4°-Finally, two more publications:
A “letter to the editor” by Rani Marx (Medical Decision MakingVolume 42, Issue 8, November 2022, Pages 1041-1044)and a recent editorial, by Marilyn M. Schapira, Professor of Medicine in Pennsylvania and Katharine A. Rendle, Assistant Professor of Family Medicine and Community Health at the Perelman School of Medicine (Pennsylvania), both advocating for awareness of the need for de-escalation of screening and the need for change for the benefit of women.
In her letter “Overscreening for Women’s Cancer: Time for Change,” Dr. Marx, an epidemiologist and patient, relates:
“Unnecessary and potentially dangerous cancer screening for women is a burden on health care and likely harms patients.” The author decries “abundant testing, despite little evidence of improved population health or reduced mortality…”
Furthermore, she shares her own experience in 2020.
In her commentary “Overscreening for Women’s Cancer: Time for Change,” Dr. Rani Marx addresses the complex issue of informed, value-based decision-making in women’s health. Drawing on her experience in health services research and epidemiology, as well as her own experience as a ‘patient’, Dr. Marx describes her frustrating attempts over a lifetime of screening to engage clinicians in considering the importance of risk on benefit-risk balance. She exposes the trade-offs involved in making decisions about cancer screening tests.
When asked, Dr. Marx explains, many patients and clinicians accept and recognize the need to de-escalate care when supported by scientific evidence, and to engage in an informed, shared decision-making process.

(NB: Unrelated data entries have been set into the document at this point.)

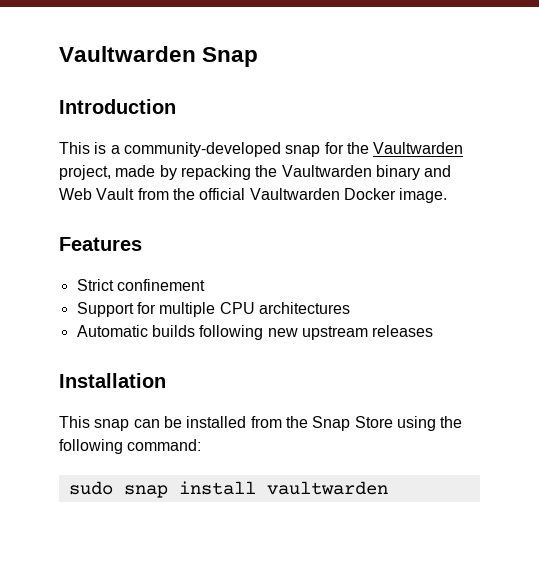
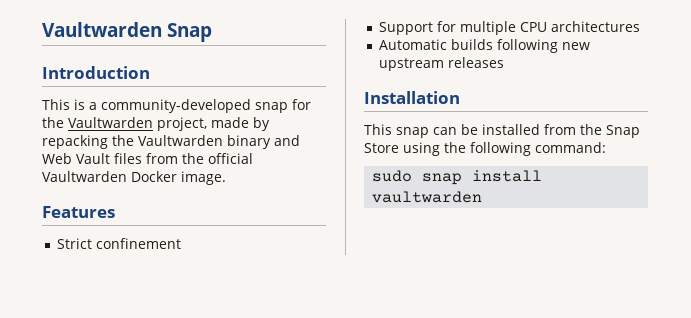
- This is a community-developed snap for the Vaultwarden project, made by repacking the Vaultwarden binary and Web Vault from the official Vaultwarden Docker image.
+ This is a community-developed snap for the Vaultwarden project, made by repacking the Vaultwarden binary and Web Vault files from the official Vaultwarden Docker image.

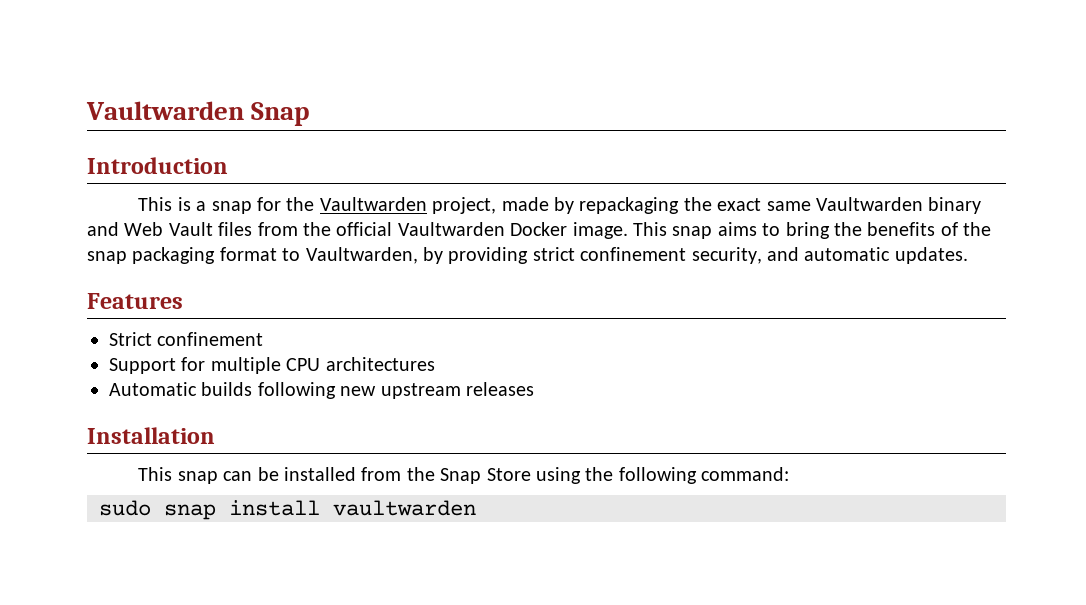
- This is a community-developed snap for the Vaultwarden project, made by repacking the Vaultwarden binary and Web Vault files from the official Vaultwarden Docker image.
+ This is a snap for the Vaultwarden project, made by repackaging the exact same Vaultwarden binary and Web Vault files from the official Vaultwarden Docker image. This snap aims to bring the benefits of the snap packaging format to Vaultwarden, by providing strict confinement security, and automatic updates.

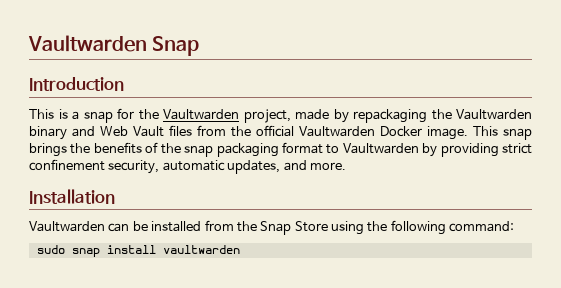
- This is a snap for the Vaultwarden project, made by repackaging the exact same Vaultwarden binary and Web Vault files from the official Vaultwarden Docker image.
+ This is a snap for the Vaultwarden project, made by repackaging the Vaultwarden binary and Web Vault files from the official Vaultwarden Docker image.
- This snap aims to bring the benefits of the snap packaging format to Vaultwarden, by providing strict confinement security, and automatic updates.
- Features
- Strict confinement
- Support for multiple CPU architectures
- Automatic builds following new upstream releases
+ This snap brings the benefits of the snap packaging format to Vaultwarden by providing strict confinement security, automatic updates, and more.
- This snap can be installed from the Snap Store using the following command:
+ Vaultwarden can be installed from the Snap Store using the following command:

The editorial by Schapira and Rendle, on the other hand, advocates for the challenge of de-escalation: a multi-level change is needed to improve clinical practice. These improvements should focus on guidelines, efforts to achieve consensus on those guidelines, and shared decision-making processes between a woman and her clinician, leading to individualized screening decisions that reflect the woman’s values and preferences.
This is in fact what the citizens’ consultation demanded, but the road is long, and shared decision making appears to be a mirage when we see the INCa’s television spots encouraging women to undergo screening, or the institute’s information documents, which are still insufficiently balanced and scarcely descriptive of the risks of screening.